Of course, Jung is referring here to individuals but one has to remember that all groups, all organisations are made up of individuals and the fact that no group can surpass the individuals within it. That said, groups, like individuals have a Shadow. No group has a collective consciousness for there isn’t a group that is a psychic entity like individual humans. As individuals, myself included, there is no love for having our errors pointed out to us, especially those bits of darkness in us for which we are unconscious. Rather, there is a defensive response as though one has been attacked regardless of the intention behind the critique. I know that this is how I respond when the critique cuts too deep. I deny the critique and then attack in response so as to defend myself. Of course, I lose in the process, a chance to become more conscious as a human. My best hope is that afterward I look at my own responses to the critique and that I have the courage to stare at the exposed shadow and own it, even if I am hesitant to admit it to others.
“How is it that there can be so many discrepancies between our professed values, our presumptive virtues, and our many embarrassing, often destructive behaviors?” [Hollis, p. 2]

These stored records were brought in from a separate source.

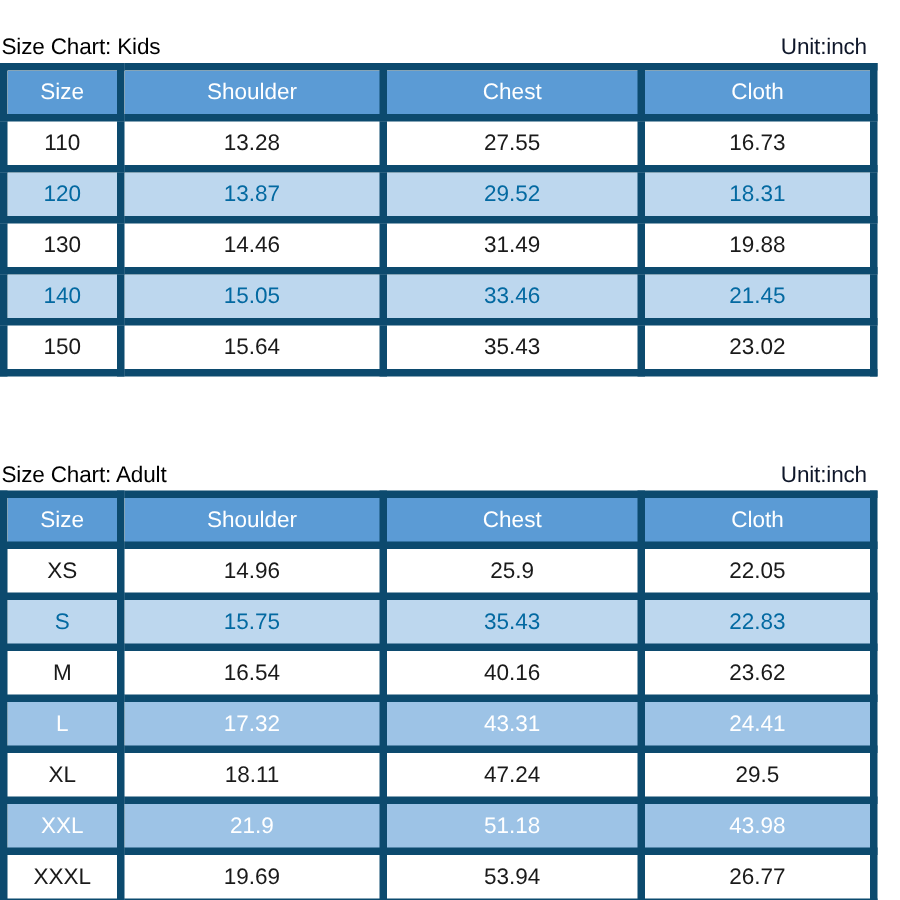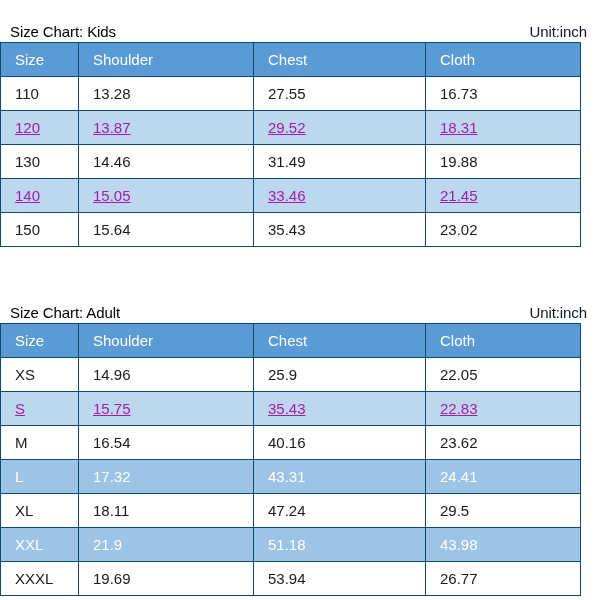--- a/index.html
+++ b/index.html
@@ -36,7 +36,6 @@
     height: 42px;
     padding: 0 2px 2px 1px;
     box-sizing: border-box;
-    margin-left: 9px;
   }
   .caption-title {
     font-size: 15px;

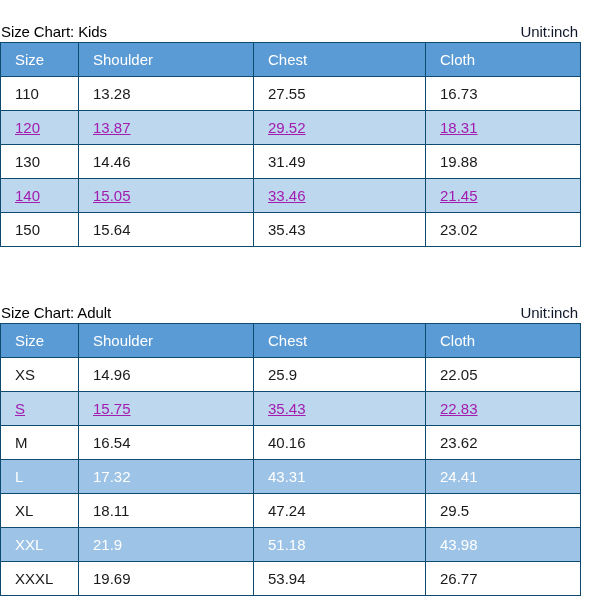--- a/index.html
+++ b/index.html
@@ -66,8 +66,8 @@
 
   table.size-table th,
   table.size-table td {
-    border: 1px solid #0c4a6e;
-    text-align: left;
+    border: 5px solid #0c4a6e;
+    text-align: center;
     vertical-align: middle;
     height: 34px;
     padding: 0 14px;

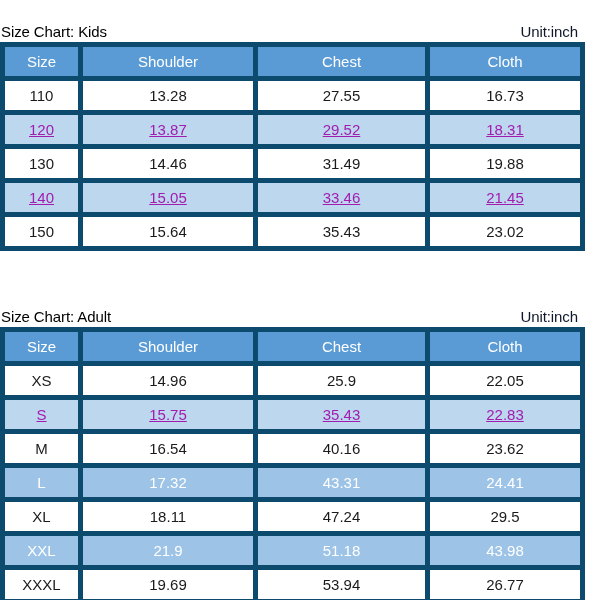--- a/index.html
+++ b/index.html
@@ -94,8 +94,7 @@
   
   table.size-table tbody tr.row-hl-light td {
     background: #BDD7EE;
-    color: #a21caf;
-    text-decoration: underline;
+    color: #0369a1;
   }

“Who am I?” is often answered with a good number of value statements and beliefs about how we are with others. I often talk of myself as a kind, gentle and good person. I tell any and every one that I am a good listener and a dependable and capable person. For so long, I had this unspoken belief that I was better than most others in terms of my goodness. I wore my attitude of being a knight in shining armor on my sleeve with pride, believing I was holier than most everyone who went to church. In order to make sense of how all this goodness was rewarded with so much confusion, confrontation and worthlessness just in my life just didn’t make sense. I saw myself as an almost saintly victim of a dark and basically evil world. Thankfully, I fell off my pedestal hard enough to bang my head hard against reality to wake me up to the truth of who I was, just another ordinary human. Hubris was recognised for what it was, pure egocentrism and narcissism.
For the most part, I was a good person and that was recognised by most people around me. But, I found myself not always being good. I recall too many times during my life when I was mean and vengeful. At those times I always found reasons to forgive myself for being cruel and hurtful, usually by blaming the victim(s) of my bad behavior for eliciting that bad behavior. An example that comes to mind comes from my career as a teacher. I recall one class that, for a number of reasons, always seemed to trigger a meanness within me. It didn’t take long for me to enact group punishment rather than ask myself why I was angered, or to ask what exactly had happened. As a result, students who were used to me as a kind, generous, caring and patient teacher would be attacked and punished with unreasonable demands for unnecessary work. The students were left wondering what it was they said or did to bring out this anger, believing that the fault lay with them. They began to believe that they were a bad class.
I challenge you to walk this path of beginning to wake up and become conscious of your own Shadow.